Right on the heels of our recent post a la Sophie, “A walk up the hill”, we learn that one of the little nugs she reported on went into contract as of yesterday, 565 Clipper being that little 4 bed, 3.5 bath, $2,149,000 single family nug (originally listed 10/08 for $2,599,000):

The deets, with a little RealSpeak for good measure:

Breathtaking, recently rebuilt home w/ hi ceilings & dramatic dark walnut floors. Enormous living room w/ FP & city vus. Top shelf kit w/ 6-burner Viking & CesarStone + huge bfast bar. Dramatic DR is surrounded by windows & adjacent outdoor living space. 3BD/2BA upper level includes a luxurious master suite w/ FP & vu deck + an add’l south facing deck adjacent to 3rd BD overlooking the garden.Ground level has huge family/media room w/ wet bar + 4th BD, full BA & 2 car sxs gar. This is the one!

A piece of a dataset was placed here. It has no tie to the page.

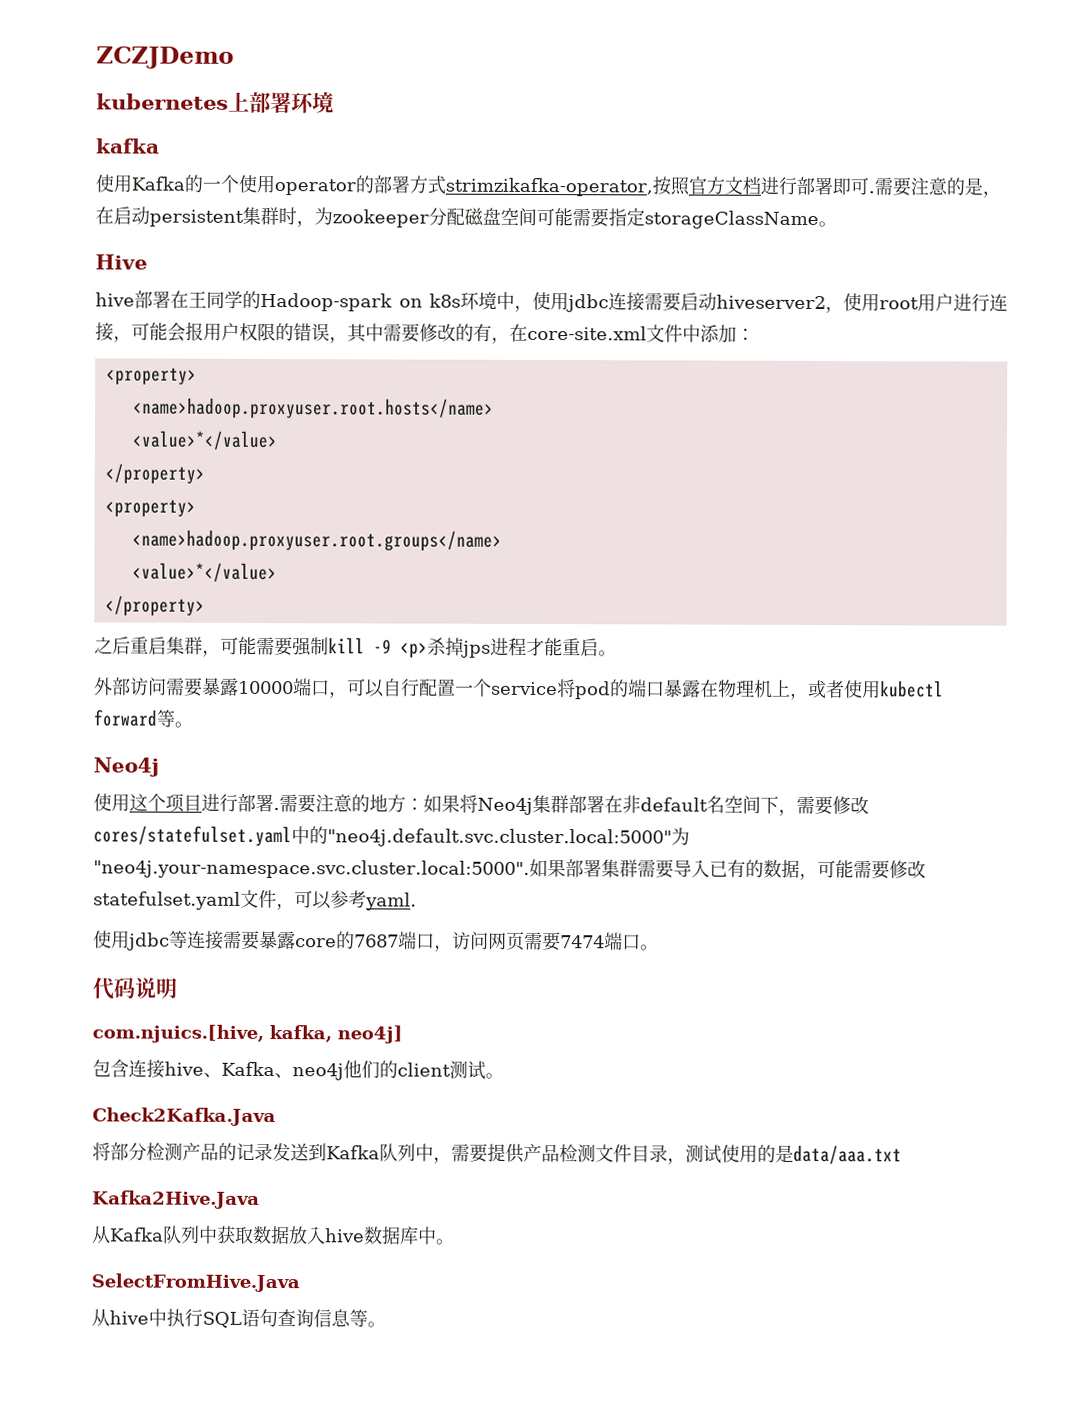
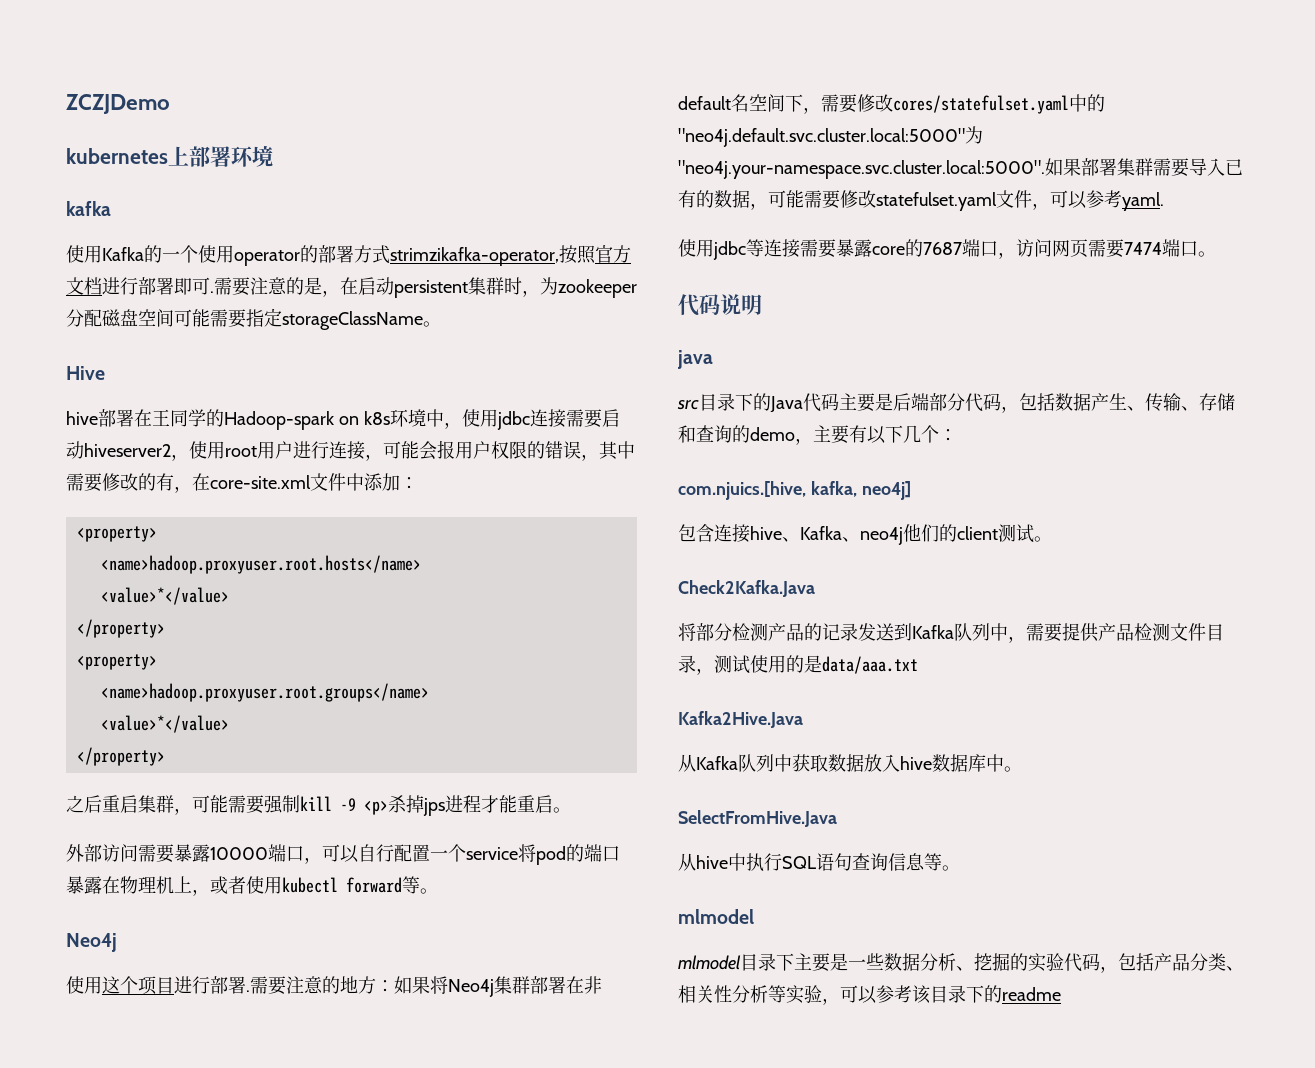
+ java
+ src目录下的Java代码主要是后端部分代码，包括数据产生、传输、存储和查询的demo，主要有以下几个：
  从hive中执行SQL语句查询信息等。
+ mlmodel
+ mlmodel目录下主要是一些数据分析、挖掘的实验代码，包括产品分类、相关性分析等实验，可以参考该目录下的readme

It “is the one” for someone, and is a good comparable for 469 Clipper (future version), which just so happens to still be available.

So what gives? Bad market, busy street, nothing but doom on the horizon, yet somebody pulled the trigger on a $2+Million property on Clipper? Let’s hope it closes.

Stay tuned for reports of multiple offers on multiple properties. No kidding.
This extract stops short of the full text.